### What to produce
Working from the data below, write out exactly the lines from its first through the line that contains "[186,327,214,336] code ->", both ends included and pictures omitted.

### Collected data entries
*** Begin section ***
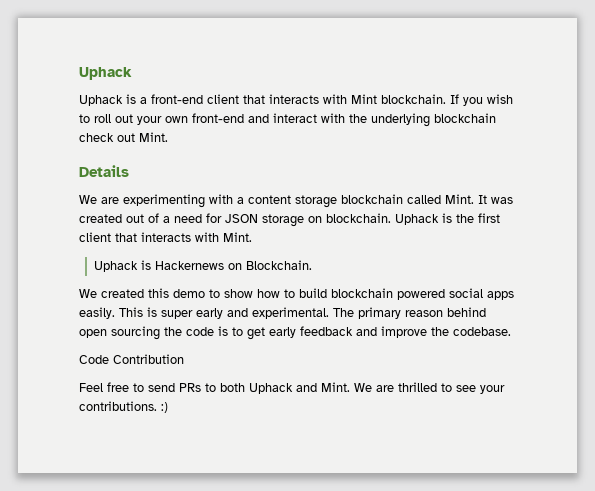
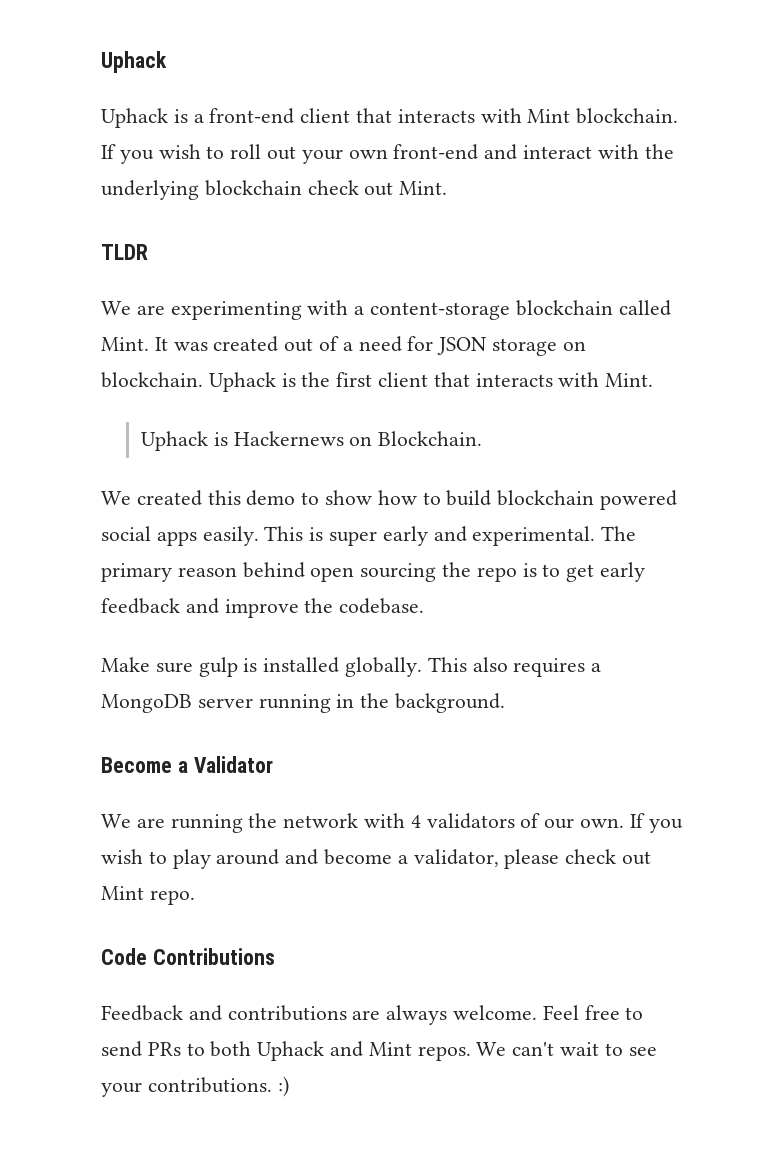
[79,165,129,177] Details -> [101,244,148,260] TLDR
[248,195,337,208] content storage -> [370,302,511,320] content-storage
[186,327,214,336] code -> [476,567,517,582] repo
[79,354,184,364] Code Contribution // -> [101,657,602,677] [101,693,506,713] [101,756,273,773] [101,813,683,833] [101,849,652,869] [101,886,195,905] [101,948,275,965] [101,1005,538,1025] Make sure gulp is installed globally. This also requires a MongoDB server running in the background. // Become a Validator // We are running the network with 4 validators of our own. If you wish to play around and become a validator, please check out Mint repo. // Code Contributions // Feedback and contributions are always welcome.
[321,382,437,392] Mint. We are thrilled -> [368,1042,600,1061] Mint repos. We can't wait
*** End section ***
### Task answer
[79,165,129,177] Details -> [101,244,148,260] TLDR
[248,195,337,208] content storage -> [370,302,511,320] content-storage
[186,327,214,336] code -> [476,567,517,582] repo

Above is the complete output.